Exercise description: Would you give the records below again, exactly and completely?

Information provided:
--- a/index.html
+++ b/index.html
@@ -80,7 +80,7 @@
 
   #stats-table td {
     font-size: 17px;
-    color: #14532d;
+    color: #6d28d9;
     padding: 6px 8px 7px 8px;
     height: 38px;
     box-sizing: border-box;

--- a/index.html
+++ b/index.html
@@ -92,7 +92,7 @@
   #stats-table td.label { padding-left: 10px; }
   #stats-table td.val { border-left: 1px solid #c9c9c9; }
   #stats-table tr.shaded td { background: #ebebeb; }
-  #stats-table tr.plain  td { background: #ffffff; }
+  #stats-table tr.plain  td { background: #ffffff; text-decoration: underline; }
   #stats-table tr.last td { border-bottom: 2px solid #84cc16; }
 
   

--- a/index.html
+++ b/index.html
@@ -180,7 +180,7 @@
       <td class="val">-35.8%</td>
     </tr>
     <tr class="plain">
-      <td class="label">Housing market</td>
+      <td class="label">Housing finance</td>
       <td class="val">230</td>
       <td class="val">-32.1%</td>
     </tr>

Result:
--- a/index.html
+++ b/index.html
@@ -80,7 +80,7 @@
 
   #stats-table td {
     font-size: 17px;
-    color: #14532d;
+    color: #6d28d9;
     padding: 6px 8px 7px 8px;
     height: 38px;
     box-sizing: border-box;

--- a/index.html
+++ b/index.html
@@ -92,7 +92,7 @@
   #stats-table td.label { padding-left: 10px; }
   #stats-table td.val { border-left: 1px solid #c9c9c9; }
   #stats-table tr.shaded td { background: #ebebeb; }
-  #stats-table tr.plain  td { background: #ffffff; }
+  #stats-table tr.plain  td { background: #ffffff; text-decoration: underline; }
   #stats-table tr.last td { border-bottom: 2px solid #84cc16; }
 
   

--- a/index.html
+++ b/index.html
@@ -180,7 +180,7 @@
       <td class="val">-35.8%</td>
     </tr>
     <tr class="plain">
-      <td class="label">Housing market</td>
+      <td class="label">Housing finance</td>
       <td class="val">230</td>
       <td class="val">-32.1%</td>
     </tr>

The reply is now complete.